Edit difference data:
========================

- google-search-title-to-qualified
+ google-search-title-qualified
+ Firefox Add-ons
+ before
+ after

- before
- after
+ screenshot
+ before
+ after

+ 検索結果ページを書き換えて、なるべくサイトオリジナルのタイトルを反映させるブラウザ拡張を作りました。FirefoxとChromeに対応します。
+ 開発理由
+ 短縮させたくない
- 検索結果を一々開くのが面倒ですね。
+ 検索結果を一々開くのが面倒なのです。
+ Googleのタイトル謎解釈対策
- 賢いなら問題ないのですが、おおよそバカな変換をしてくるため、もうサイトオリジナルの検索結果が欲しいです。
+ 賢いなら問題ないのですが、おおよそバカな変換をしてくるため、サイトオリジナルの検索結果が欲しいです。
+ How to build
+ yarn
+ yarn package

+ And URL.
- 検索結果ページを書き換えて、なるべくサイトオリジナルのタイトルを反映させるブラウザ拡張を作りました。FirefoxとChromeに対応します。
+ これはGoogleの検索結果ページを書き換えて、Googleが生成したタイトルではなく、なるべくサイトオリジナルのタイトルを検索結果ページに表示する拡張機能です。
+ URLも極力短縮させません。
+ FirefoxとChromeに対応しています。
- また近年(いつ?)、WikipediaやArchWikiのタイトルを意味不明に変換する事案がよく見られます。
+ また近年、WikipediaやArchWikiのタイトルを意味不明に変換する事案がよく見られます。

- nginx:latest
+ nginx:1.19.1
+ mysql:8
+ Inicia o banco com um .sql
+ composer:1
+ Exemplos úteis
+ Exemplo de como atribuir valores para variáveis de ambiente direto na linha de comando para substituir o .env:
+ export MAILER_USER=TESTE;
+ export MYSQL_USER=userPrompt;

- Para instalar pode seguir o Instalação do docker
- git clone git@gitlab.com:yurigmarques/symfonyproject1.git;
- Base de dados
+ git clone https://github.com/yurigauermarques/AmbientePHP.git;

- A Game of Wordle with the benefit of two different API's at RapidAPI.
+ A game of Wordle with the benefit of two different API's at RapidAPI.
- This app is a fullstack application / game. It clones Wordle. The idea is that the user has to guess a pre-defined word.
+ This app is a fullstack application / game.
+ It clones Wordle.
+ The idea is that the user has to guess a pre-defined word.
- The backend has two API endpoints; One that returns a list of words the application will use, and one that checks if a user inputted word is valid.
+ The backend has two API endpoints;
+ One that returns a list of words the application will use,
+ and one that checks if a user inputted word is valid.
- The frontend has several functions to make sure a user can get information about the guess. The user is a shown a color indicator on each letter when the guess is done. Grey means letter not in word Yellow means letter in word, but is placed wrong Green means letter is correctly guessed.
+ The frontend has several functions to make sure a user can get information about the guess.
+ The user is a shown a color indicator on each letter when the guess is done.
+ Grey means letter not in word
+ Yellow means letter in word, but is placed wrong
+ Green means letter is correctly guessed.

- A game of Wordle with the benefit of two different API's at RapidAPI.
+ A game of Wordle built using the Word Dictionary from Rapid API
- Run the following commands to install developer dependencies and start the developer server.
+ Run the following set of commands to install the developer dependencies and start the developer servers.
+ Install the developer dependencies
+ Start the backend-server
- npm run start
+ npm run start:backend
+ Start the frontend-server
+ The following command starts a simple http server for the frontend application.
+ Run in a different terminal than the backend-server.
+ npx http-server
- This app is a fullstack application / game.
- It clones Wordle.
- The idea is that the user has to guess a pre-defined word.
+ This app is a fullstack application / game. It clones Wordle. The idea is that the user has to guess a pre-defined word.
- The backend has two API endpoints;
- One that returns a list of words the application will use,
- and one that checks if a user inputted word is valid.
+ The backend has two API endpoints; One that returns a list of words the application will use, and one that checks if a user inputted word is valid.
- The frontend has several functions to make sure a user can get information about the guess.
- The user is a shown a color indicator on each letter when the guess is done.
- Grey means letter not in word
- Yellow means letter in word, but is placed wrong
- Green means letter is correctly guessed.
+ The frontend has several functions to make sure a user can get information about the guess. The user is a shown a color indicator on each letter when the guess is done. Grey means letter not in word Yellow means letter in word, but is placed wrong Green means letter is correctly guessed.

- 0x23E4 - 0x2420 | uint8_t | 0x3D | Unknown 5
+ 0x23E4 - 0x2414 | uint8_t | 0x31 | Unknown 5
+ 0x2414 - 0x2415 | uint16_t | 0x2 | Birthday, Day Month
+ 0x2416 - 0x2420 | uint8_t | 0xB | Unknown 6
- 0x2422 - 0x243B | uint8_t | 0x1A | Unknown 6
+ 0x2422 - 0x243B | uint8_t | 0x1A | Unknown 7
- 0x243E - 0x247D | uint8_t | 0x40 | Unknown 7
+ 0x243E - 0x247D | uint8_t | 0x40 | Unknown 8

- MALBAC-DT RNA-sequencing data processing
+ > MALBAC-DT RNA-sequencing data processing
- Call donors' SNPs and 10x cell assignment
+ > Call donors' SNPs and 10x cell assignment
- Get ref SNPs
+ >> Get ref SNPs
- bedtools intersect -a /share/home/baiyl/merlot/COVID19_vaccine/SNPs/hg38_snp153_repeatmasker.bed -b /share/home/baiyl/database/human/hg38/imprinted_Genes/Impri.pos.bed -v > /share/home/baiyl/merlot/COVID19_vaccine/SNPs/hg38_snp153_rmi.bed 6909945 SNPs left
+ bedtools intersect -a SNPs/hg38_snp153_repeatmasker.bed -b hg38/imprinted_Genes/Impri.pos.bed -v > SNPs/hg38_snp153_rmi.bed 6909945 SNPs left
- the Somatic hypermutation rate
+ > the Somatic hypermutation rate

========================

* _Exercise_
Each entry above is to be quoted exactly.

* _Exercise result_
- google-search-title-to-qualified
+ google-search-title-qualified
+ Firefox Add-ons
+ before
+ after

- before
- after
+ screenshot
+ before
+ after

+ 検索結果ページを書き換えて、なるべくサイトオリジナルのタイトルを反映させるブラウザ拡張を作りました。FirefoxとChromeに対応します。
+ 開発理由
+ 短縮させたくない
- 検索結果を一々開くのが面倒ですね。
+ 検索結果を一々開くのが面倒なのです。
+ Googleのタイトル謎解釈対策
- 賢いなら問題ないのですが、おおよそバカな変換をしてくるため、もうサイトオリジナルの検索結果が欲しいです。
+ 賢いなら問題ないのですが、おおよそバカな変換をしてくるため、サイトオリジナルの検索結果が欲しいです。
+ How to build
+ yarn
+ yarn package

+ And URL.
- 検索結果ページを書き換えて、なるべくサイトオリジナルのタイトルを反映させるブラウザ拡張を作りました。FirefoxとChromeに対応します。
+ これはGoogleの検索結果ページを書き換えて、Googleが生成したタイトルではなく、なるべくサイトオリジナルのタイトルを検索結果ページに表示する拡張機能です。
+ URLも極力短縮させません。
+ FirefoxとChromeに対応しています。
- また近年(いつ?)、WikipediaやArchWikiのタイトルを意味不明に変換する事案がよく見られます。
+ また近年、WikipediaやArchWikiのタイトルを意味不明に変換する事案がよく見られます。

- nginx:latest
+ nginx:1.19.1
+ mysql:8
+ Inicia o banco com um .sql
+ composer:1
+ Exemplos úteis
+ Exemplo de como atribuir valores para variáveis de ambiente direto na linha de comando para substituir o .env:
+ export MAILER_USER=TESTE;
+ export MYSQL_USER=userPrompt;

- Para instalar pode seguir o Instalação do docker
- git clone git@gitlab.com:yurigmarques/symfonyproject1.git;
- Base de dados
+ git clone https://github.com/yurigauermarques/AmbientePHP.git;

- A Game of Wordle with the benefit of two different API's at RapidAPI.
+ A game of Wordle with the benefit of two different API's at RapidAPI.
- This app is a fullstack application / game. It clones Wordle. The idea is that the user has to guess a pre-defined word.
+ This app is a fullstack application / game.
+ It clones Wordle.
+ The idea is that the user has to guess a pre-defined word.
- The backend has two API endpoints; One that returns a list of words the application will use, and one that checks if a user inputted word is valid.
+ The backend has two API endpoints;
+ One that returns a list of words the application will use,
+ and one that checks if a user inputted word is valid.
- The frontend has several functions to make sure a user can get information about the guess. The user is a shown a color indicator on each letter when the guess is done. Grey means letter not in word Yellow means letter in word, but is placed wrong Green means letter is correctly guessed.
+ The frontend has several functions to make sure a user can get information about the guess.
+ The user is a shown a color indicator on each letter when the guess is done.
+ Grey means letter not in word
+ Yellow means letter in word, but is placed wrong
+ Green means letter is correctly guessed.

- A game of Wordle with the benefit of two different API's at RapidAPI.
+ A game of Wordle built using the Word Dictionary from Rapid API
- Run the following commands to install developer dependencies and start the developer server.
+ Run the following set of commands to install the developer dependencies and start the developer servers.
+ Install the developer dependencies
+ Start the backend-server
- npm run start
+ npm run start:backend
+ Start the frontend-server
+ The following command starts a simple http server for the frontend application.
+ Run in a different terminal than the backend-server.
+ npx http-server
- This app is a fullstack application / game.
- It clones Wordle.
- The idea is that the user has to guess a pre-defined word.
+ This app is a fullstack application / game. It clones Wordle. The idea is that the user has to guess a pre-defined word.
- The backend has two API endpoints;
- One that returns a list of words the application will use,
- and one that checks if a user inputted word is valid.
+ The backend has two API endpoints; One that returns a list of words the application will use, and one that checks if a user inputted word is valid.
- The frontend has several functions to make sure a user can get information about the guess.
- The user is a shown a color indicator on each letter when the guess is done.
- Grey means letter not in word
- Yellow means letter in word, but is placed wrong
- Green means letter is correctly guessed.
+ The frontend has several functions to make sure a user can get information about the guess. The user is a shown a color indicator on each letter when the guess is done. Grey means letter not in word Yellow means letter in word, but is placed wrong Green means letter is correctly guessed.

- 0x23E4 - 0x2420 | uint8_t | 0x3D | Unknown 5
+ 0x23E4 - 0x2414 | uint8_t | 0x31 | Unknown 5
+ 0x2414 - 0x2415 | uint16_t | 0x2 | Birthday, Day Month
+ 0x2416 - 0x2420 | uint8_t | 0xB | Unknown 6
- 0x2422 - 0x243B | uint8_t | 0x1A | Unknown 6
+ 0x2422 - 0x243B | uint8_t | 0x1A | Unknown 7
- 0x243E - 0x247D | uint8_t | 0x40 | Unknown 7
+ 0x243E - 0x247D | uint8_t | 0x40 | Unknown 8

- MALBAC-DT RNA-sequencing data processing
+ > MALBAC-DT RNA-sequencing data processing
- Call donors' SNPs and 10x cell assignment
+ > Call donors' SNPs and 10x cell assignment
- Get ref SNPs
+ >> Get ref SNPs
- bedtools intersect -a /share/home/baiyl/merlot/COVID19_vaccine/SNPs/hg38_snp153_repeatmasker.bed -b /share/home/baiyl/database/human/hg38/imprinted_Genes/Impri.pos.bed -v > /share/home/baiyl/merlot/COVID19_vaccine/SNPs/hg38_snp153_rmi.bed 6909945 SNPs left
+ bedtools intersect -a SNPs/hg38_snp153_repeatmasker.bed -b hg38/imprinted_Genes/Impri.pos.bed -v > SNPs/hg38_snp153_rmi.bed 6909945 SNPs left
- the Somatic hypermutation rate
+ > the Somatic hypermutation rate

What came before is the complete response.